We went for a short beach walk, following the coastline south. It was a rough, smelly, wind-swept emptiness, an area of bleak scrubland with no tall features, trees or buildings, just a scrappy, repetitively barren vision stretching on to the horizon. It was mainly grazing land for animals, and we found it very different from the rest of Sweden we’d visited; desolate and bare, and whilst it is a bird-watchers paradise we were not left especially moved or impressed. The on-going deluge from the grey skies may have influenced our perception of this ancient landscape, and under a bright sun it would surely have held more of an interest for us. We settled in again for another grey, rainy night, but this time with an invigoratingly wild view of a foaming, stormy sea.
We were awakened early by cows noisily licking the back of our van, mere inches from our heads, having parked just a little too close to the fence behind for comfort. We had to roll forward a little to avoid the continued attention and the cows eventually lost interest in us. We drove south, to the very tip of the island beyond Ottenby, to visit the lighthouse, Långe Jan, and the attached bird sanctuary. There were a lot of cars visiting, mostly filled with keen, well-equipped twitchers here to photograph or simply enjoy watching the extensive range of birdlife along the headland shore. The Naturum display building on site was also awash with excited children, a visiting school class.
We browsed the exhibits and played with their interactive migration simulation, before chatting to an enthusiastic member of staff about the work they do. Many varied migratory species pass through the rich waters of southern Sweden on their travels to South Africa or beyond, returning each year to the same spot. The centre have set up light, almost invisible nets in their gardens, to carefully capture birds flitting between trees, so they can be recorded and tagged before their release. They also have walk-in traps on the rocks at the shore, where certain species of birds wander through a tight entrance they cannot return through, allowing them to be collected and ringed. The nets and traps are checked every 20 minutes to avoid any prolonged distress to any caught birds.
We stroked a ruff that had recently been trapped and ringed by the sanctuary. It was a young male in tawny beige and drab brown colours, the lull before the colourful storm of display feathers he may choose to grow later in an attempt to attract females. The species is unique in birdlife, in that there are two distinct routes a male can choose to follow in pursuit of a mate – they can ruff up, develop a multi-coloured display and defend a territory with the hope of attracting females with their colourful antics, or they can stay neutral coloured and homeless, travelling between many other territories, attempting to pick up loose females along the way. Both choices have distinct advantages and disadvantages in their drive for progeny.
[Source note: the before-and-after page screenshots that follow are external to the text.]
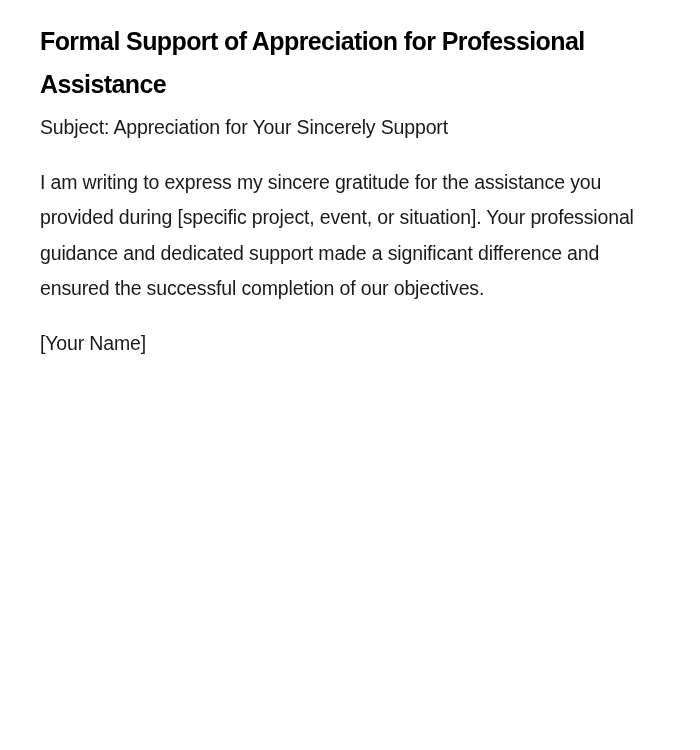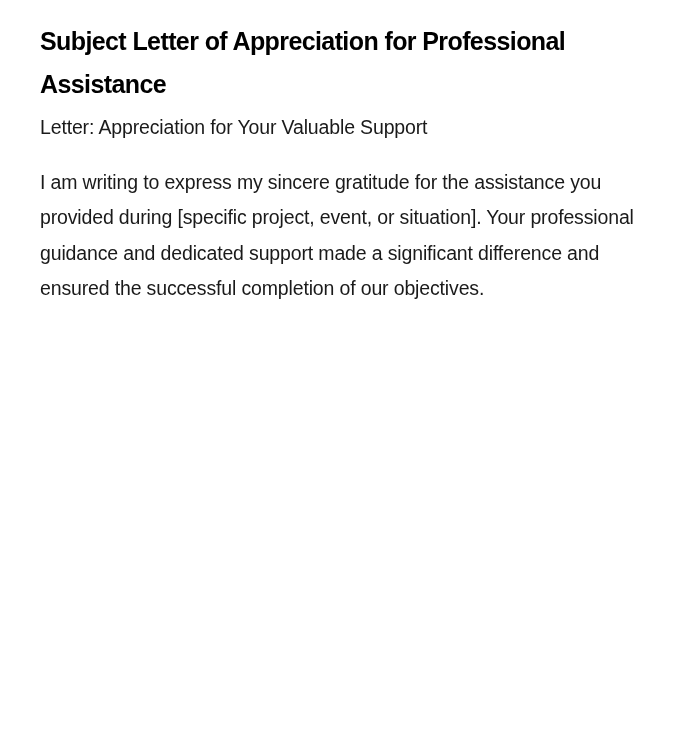"Subject Letter of Appreciation for" h1.title { text: Subject Letter -> Formal Support }
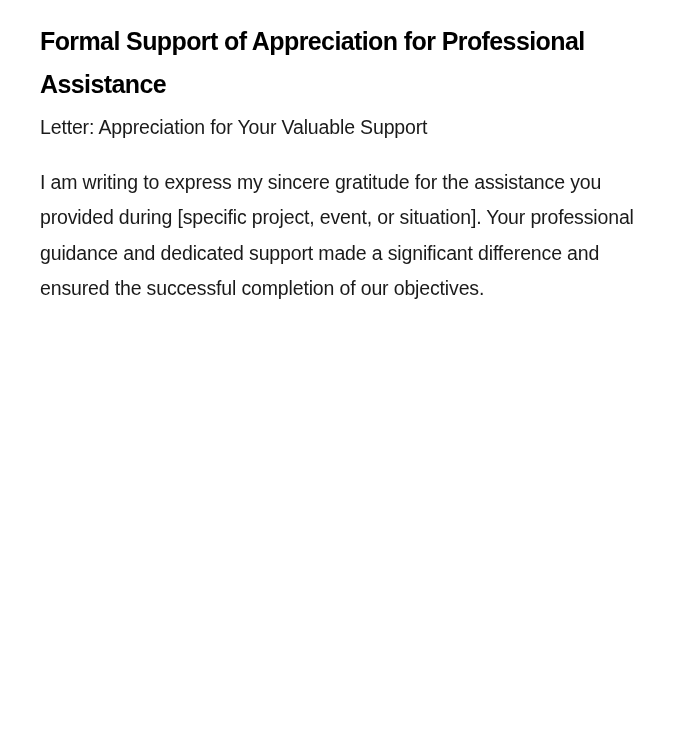"Letter: Appreciation for Your Valuable" p.para { text: Letter: Appreciation for Your Valuable -> Subject: Appreciation for Your Sincerely }
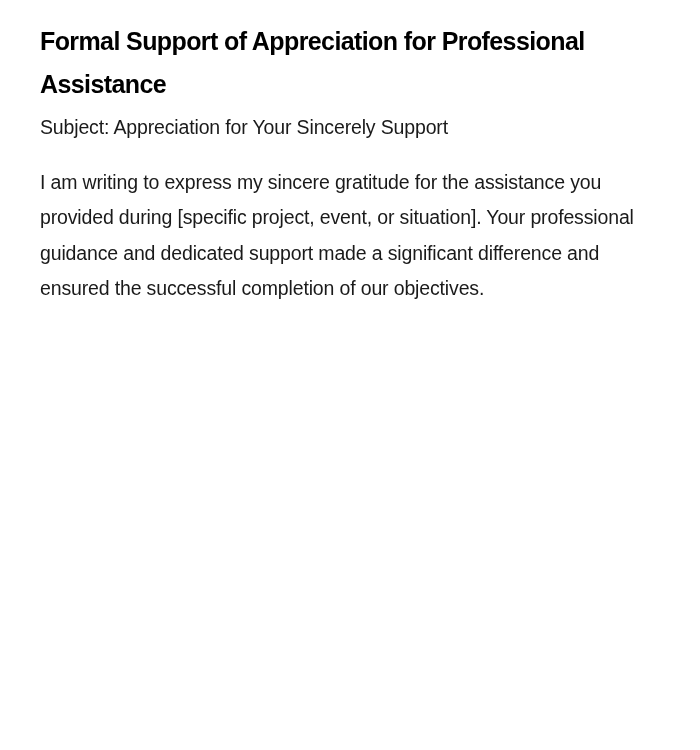"[Your Name]" p.para { html: none -> <p>[Your Name]</p> }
We walked a long loop back to where we’d parked, watching the many birds being watched by many, before continuing back north along the west coast of the island. The sun was out, the sky was clear and blue, and the island was looking much more inviting, but no less flat, than on our arrival. It had been a nice diversion to see a little of these wild lands on the east coast of Sweden, but we were now headed back to the mainland to continue south.